Twistzz, one of the vital mechanically gifted CS:GO gamers, thinks there’s nearly no distinction in phrases of talent between the very best gamers in the world and people who have nonetheless but to achieve the very best echelons.
“At the end of the day, Counter-Strike is about aiming,” Twistzz mentioned in an interview with Pley.gg at BLAST Premier Fall Final on Nov. 22. “It relies a lot on mechanics, and when young players are grinding the game, they obviously catch up pretty fast. I used to feel before that there was a skill gap between tier-two and tier-one players—but not really anymore. It’s more on who’s having the better leader or the most experience.”

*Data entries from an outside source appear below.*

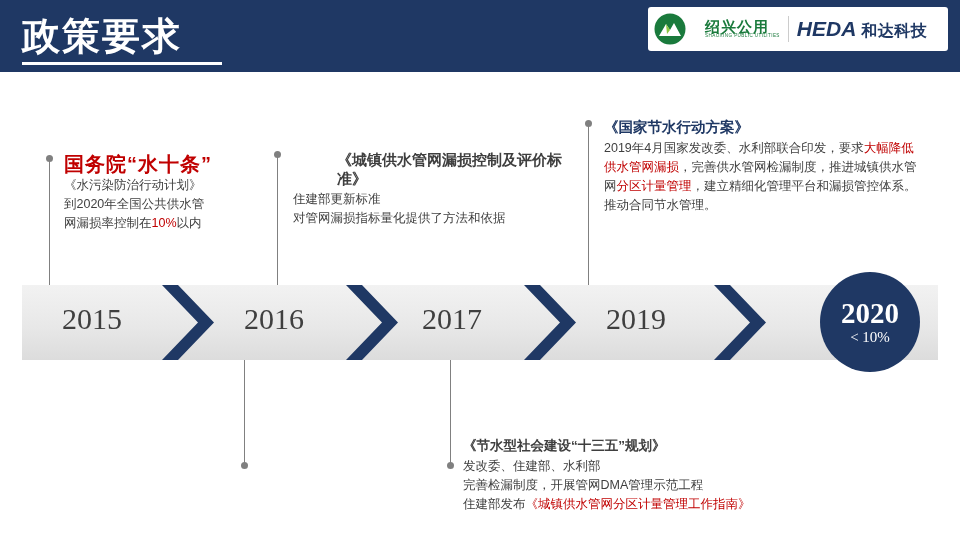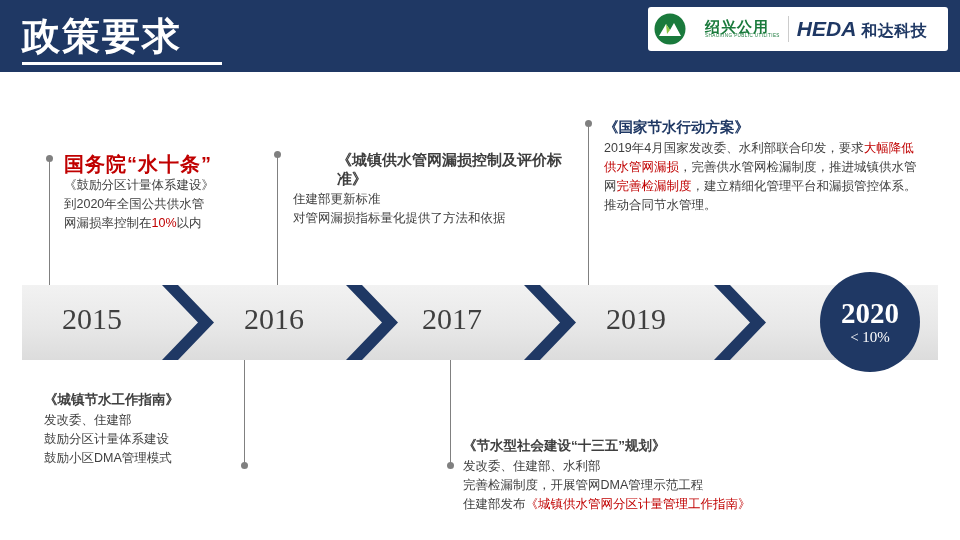"《鼓励分区计量体系建设》" span { text: 鼓励分区计量体系建设 -> 水污染防治行动计划 }
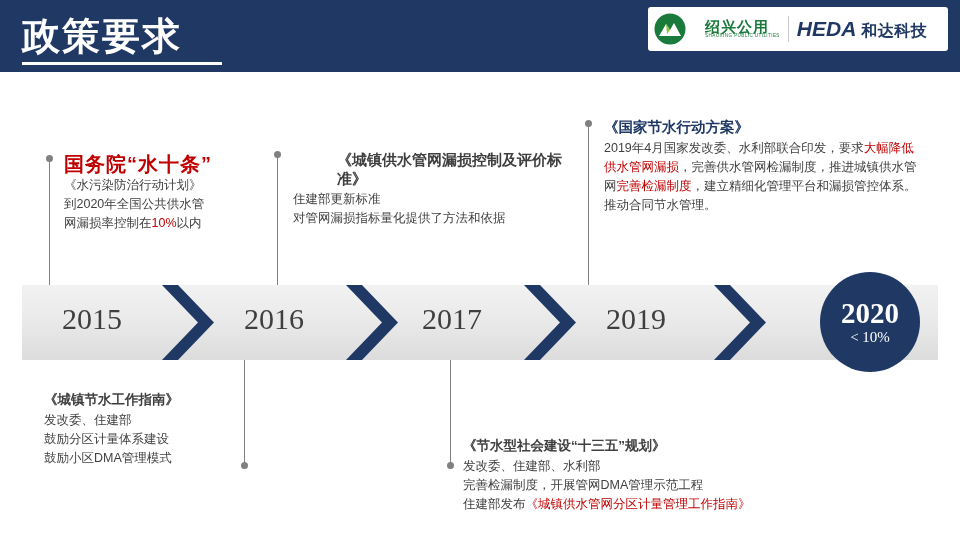"完善检漏制度" span.red-txt { text: 完善检漏制度 -> 分区计量管理 }
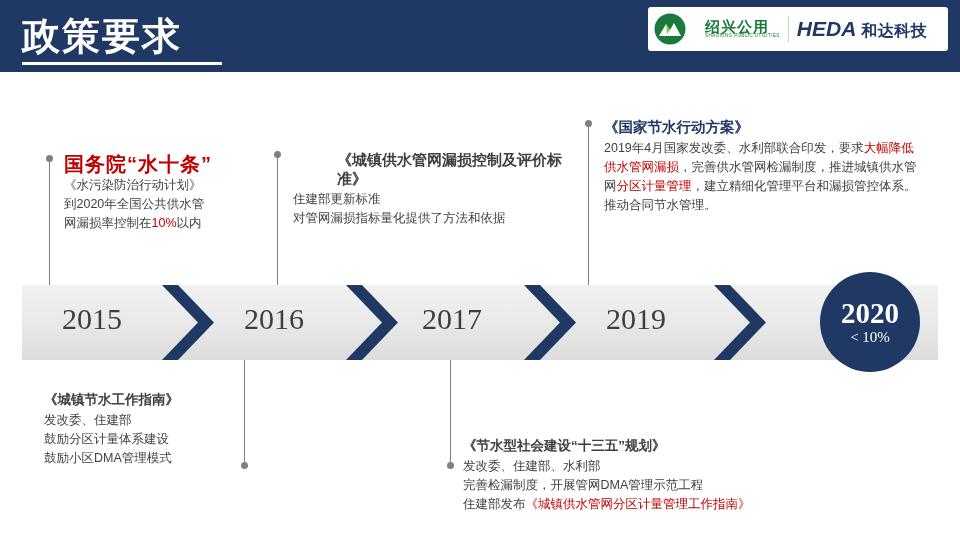"《城镇节水工作指南》" div.note { html: <div> <span>《城镇节水工作指南》</span> <span>发改委、住建部</span><br> <span>鼓励分区计量体系建设</span><br> <span>鼓励小区DMA管理模式</span> </div> -> none }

In the previous few years, the distinction in phrases of uncooked talent between the highest 10 groups in the world and groups who’re in the highest 30 has declined significantly. The aggressive CS:GO scene is filled with on-line and LAN tournaments throughout the whole 12 months, and though a number of tier-two groups don’t obtain invites for the largest occasions, they’ll nonetheless get recreation time in smaller tournaments.
What Twistzz mentioned in the interview matches the outcomes at IEM Rio Major, the most recent Valve-sponsored CS:GO occasion. Tier-one groups like FaZe, Natus Vincere, Cloud9, and Vitality bought knocked out sooner than analysts predicted, whereas darkish horses like MOUZ, FURIA, and Outsiders—who find yourself successful the $1.25 million event—made deep runs.
We’ll see if this sample repeats at BLAST Premier Fall Final, an ongoing event that includes S-tier groups such as FaZe, NAVI, and Team Liquid along with underdogs like Fluxo.